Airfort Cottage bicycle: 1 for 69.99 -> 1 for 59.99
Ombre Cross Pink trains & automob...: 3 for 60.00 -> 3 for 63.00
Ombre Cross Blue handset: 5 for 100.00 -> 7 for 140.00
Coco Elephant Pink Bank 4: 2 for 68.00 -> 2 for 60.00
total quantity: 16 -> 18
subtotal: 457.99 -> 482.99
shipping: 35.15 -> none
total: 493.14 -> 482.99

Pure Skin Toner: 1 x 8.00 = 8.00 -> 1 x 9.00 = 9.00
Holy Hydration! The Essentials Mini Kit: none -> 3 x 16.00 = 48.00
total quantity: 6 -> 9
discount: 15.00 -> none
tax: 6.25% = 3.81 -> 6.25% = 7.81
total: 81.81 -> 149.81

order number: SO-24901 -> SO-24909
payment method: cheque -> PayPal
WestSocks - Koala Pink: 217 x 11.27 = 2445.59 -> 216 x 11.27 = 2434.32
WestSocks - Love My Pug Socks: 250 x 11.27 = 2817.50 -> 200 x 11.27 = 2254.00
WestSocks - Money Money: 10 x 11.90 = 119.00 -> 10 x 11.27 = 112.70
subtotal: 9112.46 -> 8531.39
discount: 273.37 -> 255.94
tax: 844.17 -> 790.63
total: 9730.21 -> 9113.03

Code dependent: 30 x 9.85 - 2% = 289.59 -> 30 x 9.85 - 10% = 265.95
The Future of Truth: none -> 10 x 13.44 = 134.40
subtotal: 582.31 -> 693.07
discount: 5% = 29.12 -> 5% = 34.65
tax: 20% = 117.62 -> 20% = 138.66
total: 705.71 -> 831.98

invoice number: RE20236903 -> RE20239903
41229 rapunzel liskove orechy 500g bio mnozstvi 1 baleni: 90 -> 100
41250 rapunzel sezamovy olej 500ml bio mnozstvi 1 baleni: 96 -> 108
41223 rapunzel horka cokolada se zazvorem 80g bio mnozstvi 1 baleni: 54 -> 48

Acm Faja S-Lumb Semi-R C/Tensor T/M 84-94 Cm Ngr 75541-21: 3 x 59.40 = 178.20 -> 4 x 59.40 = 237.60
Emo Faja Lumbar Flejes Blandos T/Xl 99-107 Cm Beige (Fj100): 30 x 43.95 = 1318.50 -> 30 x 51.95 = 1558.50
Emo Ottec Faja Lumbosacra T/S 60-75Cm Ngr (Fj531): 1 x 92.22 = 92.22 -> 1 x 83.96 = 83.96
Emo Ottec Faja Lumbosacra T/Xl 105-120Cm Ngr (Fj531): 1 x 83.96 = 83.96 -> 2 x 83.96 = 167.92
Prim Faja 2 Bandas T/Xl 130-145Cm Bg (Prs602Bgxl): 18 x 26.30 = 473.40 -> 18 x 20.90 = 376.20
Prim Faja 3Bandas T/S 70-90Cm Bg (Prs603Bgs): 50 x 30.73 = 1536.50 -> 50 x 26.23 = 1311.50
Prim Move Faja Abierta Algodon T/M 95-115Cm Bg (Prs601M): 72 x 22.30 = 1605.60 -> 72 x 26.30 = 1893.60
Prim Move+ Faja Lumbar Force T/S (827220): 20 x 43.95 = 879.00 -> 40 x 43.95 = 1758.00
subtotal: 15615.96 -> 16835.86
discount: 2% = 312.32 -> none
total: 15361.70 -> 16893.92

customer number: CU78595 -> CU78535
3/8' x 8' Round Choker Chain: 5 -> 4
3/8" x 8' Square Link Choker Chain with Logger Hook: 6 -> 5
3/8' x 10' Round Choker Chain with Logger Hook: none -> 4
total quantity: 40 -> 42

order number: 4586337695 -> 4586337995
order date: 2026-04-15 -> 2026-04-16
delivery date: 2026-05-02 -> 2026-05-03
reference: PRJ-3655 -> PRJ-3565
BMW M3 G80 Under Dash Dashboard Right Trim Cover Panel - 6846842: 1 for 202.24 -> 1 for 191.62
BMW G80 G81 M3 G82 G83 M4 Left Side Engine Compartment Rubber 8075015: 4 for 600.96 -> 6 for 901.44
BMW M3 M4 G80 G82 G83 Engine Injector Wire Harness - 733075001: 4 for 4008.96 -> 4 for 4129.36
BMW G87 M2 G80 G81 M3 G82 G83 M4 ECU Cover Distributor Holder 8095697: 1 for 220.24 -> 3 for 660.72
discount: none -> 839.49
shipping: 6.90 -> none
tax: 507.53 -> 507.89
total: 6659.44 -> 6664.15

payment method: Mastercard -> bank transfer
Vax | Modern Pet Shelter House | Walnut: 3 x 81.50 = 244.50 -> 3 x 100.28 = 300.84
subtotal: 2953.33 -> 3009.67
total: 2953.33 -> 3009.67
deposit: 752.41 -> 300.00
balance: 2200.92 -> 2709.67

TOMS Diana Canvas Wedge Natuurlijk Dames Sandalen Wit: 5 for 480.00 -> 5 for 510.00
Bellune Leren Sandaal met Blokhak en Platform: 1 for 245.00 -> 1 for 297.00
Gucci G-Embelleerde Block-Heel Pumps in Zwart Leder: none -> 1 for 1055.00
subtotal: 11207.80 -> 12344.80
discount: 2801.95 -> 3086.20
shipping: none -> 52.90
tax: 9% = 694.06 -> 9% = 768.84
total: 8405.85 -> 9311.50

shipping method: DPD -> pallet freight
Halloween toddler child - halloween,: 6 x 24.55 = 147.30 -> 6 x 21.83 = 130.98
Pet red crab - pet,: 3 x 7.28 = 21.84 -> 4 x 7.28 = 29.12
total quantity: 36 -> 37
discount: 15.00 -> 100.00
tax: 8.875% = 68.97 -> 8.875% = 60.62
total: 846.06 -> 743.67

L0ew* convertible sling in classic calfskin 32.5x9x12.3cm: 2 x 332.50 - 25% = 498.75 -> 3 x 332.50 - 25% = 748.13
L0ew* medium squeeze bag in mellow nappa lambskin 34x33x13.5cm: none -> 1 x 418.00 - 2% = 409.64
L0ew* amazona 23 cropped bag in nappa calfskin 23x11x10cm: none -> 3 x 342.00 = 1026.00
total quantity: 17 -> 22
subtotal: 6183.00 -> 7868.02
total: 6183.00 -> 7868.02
---*---
» EXERCISE DETAILS
Every record should be given again without alteration.

» RESPONSE
Airfort Cottage bicycle: 1 for 69.99 -> 1 for 59.99
Ombre Cross Pink trains & automob...: 3 for 60.00 -> 3 for 63.00
Ombre Cross Blue handset: 5 for 100.00 -> 7 for 140.00
Coco Elephant Pink Bank 4: 2 for 68.00 -> 2 for 60.00
total quantity: 16 -> 18
subtotal: 457.99 -> 482.99
shipping: 35.15 -> none
total: 493.14 -> 482.99

Pure Skin Toner: 1 x 8.00 = 8.00 -> 1 x 9.00 = 9.00
Holy Hydration! The Essentials Mini Kit: none -> 3 x 16.00 = 48.00
total quantity: 6 -> 9
discount: 15.00 -> none
tax: 6.25% = 3.81 -> 6.25% = 7.81
total: 81.81 -> 149.81

order number: SO-24901 -> SO-24909
payment method: cheque -> PayPal
WestSocks - Koala Pink: 217 x 11.27 = 2445.59 -> 216 x 11.27 = 2434.32
WestSocks - Love My Pug Socks: 250 x 11.27 = 2817.50 -> 200 x 11.27 = 2254.00
WestSocks - Money Money: 10 x 11.90 = 119.00 -> 10 x 11.27 = 112.70
subtotal: 9112.46 -> 8531.39
discount: 273.37 -> 255.94
tax: 844.17 -> 790.63
total: 9730.21 -> 9113.03

Code dependent: 30 x 9.85 - 2% = 289.59 -> 30 x 9.85 - 10% = 265.95
The Future of Truth: none -> 10 x 13.44 = 134.40
subtotal: 582.31 -> 693.07
discount: 5% = 29.12 -> 5% = 34.65
tax: 20% = 117.62 -> 20% = 138.66
total: 705.71 -> 831.98

invoice number: RE20236903 -> RE20239903
41229 rapunzel liskove orechy 500g bio mnozstvi 1 baleni: 90 -> 100
41250 rapunzel sezamovy olej 500ml bio mnozstvi 1 baleni: 96 -> 108
41223 rapunzel horka cokolada se zazvorem 80g bio mnozstvi 1 baleni: 54 -> 48

Acm Faja S-Lumb Semi-R C/Tensor T/M 84-94 Cm Ngr 75541-21: 3 x 59.40 = 178.20 -> 4 x 59.40 = 237.60
Emo Faja Lumbar Flejes Blandos T/Xl 99-107 Cm Beige (Fj100): 30 x 43.95 = 1318.50 -> 30 x 51.95 = 1558.50
Emo Ottec Faja Lumbosacra T/S 60-75Cm Ngr (Fj531): 1 x 92.22 = 92.22 -> 1 x 83.96 = 83.96
Emo Ottec Faja Lumbosacra T/Xl 105-120Cm Ngr (Fj531): 1 x 83.96 = 83.96 -> 2 x 83.96 = 167.92
Prim Faja 2 Bandas T/Xl 130-145Cm Bg (Prs602Bgxl): 18 x 26.30 = 473.40 -> 18 x 20.90 = 376.20
Prim Faja 3Bandas T/S 70-90Cm Bg (Prs603Bgs): 50 x 30.73 = 1536.50 -> 50 x 26.23 = 1311.50
Prim Move Faja Abierta Algodon T/M 95-115Cm Bg (Prs601M): 72 x 22.30 = 1605.60 -> 72 x 26.30 = 1893.60
Prim Move+ Faja Lumbar Force T/S (827220): 20 x 43.95 = 879.00 -> 40 x 43.95 = 1758.00
subtotal: 15615.96 -> 16835.86
discount: 2% = 312.32 -> none
total: 15361.70 -> 16893.92

customer number: CU78595 -> CU78535
3/8' x 8' Round Choker Chain: 5 -> 4
3/8" x 8' Square Link Choker Chain with Logger Hook: 6 -> 5
3/8' x 10' Round Choker Chain with Logger Hook: none -> 4
total quantity: 40 -> 42

order number: 4586337695 -> 4586337995
order date: 2026-04-15 -> 2026-04-16
delivery date: 2026-05-02 -> 2026-05-03
reference: PRJ-3655 -> PRJ-3565
BMW M3 G80 Under Dash Dashboard Right Trim Cover Panel - 6846842: 1 for 202.24 -> 1 for 191.62
BMW G80 G81 M3 G82 G83 M4 Left Side Engine Compartment Rubber 8075015: 4 for 600.96 -> 6 for 901.44
BMW M3 M4 G80 G82 G83 Engine Injector Wire Harness - 733075001: 4 for 4008.96 -> 4 for 4129.36
BMW G87 M2 G80 G81 M3 G82 G83 M4 ECU Cover Distributor Holder 8095697: 1 for 220.24 -> 3 for 660.72
discount: none -> 839.49
shipping: 6.90 -> none
tax: 507.53 -> 507.89
total: 6659.44 -> 6664.15

payment method: Mastercard -> bank transfer
Vax | Modern Pet Shelter House | Walnut: 3 x 81.50 = 244.50 -> 3 x 100.28 = 300.84
subtotal: 2953.33 -> 3009.67
total: 2953.33 -> 3009.67
deposit: 752.41 -> 300.00
balance: 2200.92 -> 2709.67

TOMS Diana Canvas Wedge Natuurlijk Dames Sandalen Wit: 5 for 480.00 -> 5 for 510.00
Bellune Leren Sandaal met Blokhak en Platform: 1 for 245.00 -> 1 for 297.00
Gucci G-Embelleerde Block-Heel Pumps in Zwart Leder: none -> 1 for 1055.00
subtotal: 11207.80 -> 12344.80
discount: 2801.95 -> 3086.20
shipping: none -> 52.90
tax: 9% = 694.06 -> 9% = 768.84
total: 8405.85 -> 9311.50

shipping method: DPD -> pallet freight
Halloween toddler child - halloween,: 6 x 24.55 = 147.30 -> 6 x 21.83 = 130.98
Pet red crab - pet,: 3 x 7.28 = 21.84 -> 4 x 7.28 = 29.12
total quantity: 36 -> 37
discount: 15.00 -> 100.00
tax: 8.875% = 68.97 -> 8.875% = 60.62
total: 846.06 -> 743.67

L0ew* convertible sling in classic calfskin 32.5x9x12.3cm: 2 x 332.50 - 25% = 498.75 -> 3 x 332.50 - 25% = 748.13
L0ew* medium squeeze bag in mellow nappa lambskin 34x33x13.5cm: none -> 1 x 418.00 - 2% = 409.64
L0ew* amazona 23 cropped bag in nappa calfskin 23x11x10cm: none -> 3 x 342.00 = 1026.00
total quantity: 17 -> 22
subtotal: 6183.00 -> 7868.02
total: 6183.00 -> 7868.02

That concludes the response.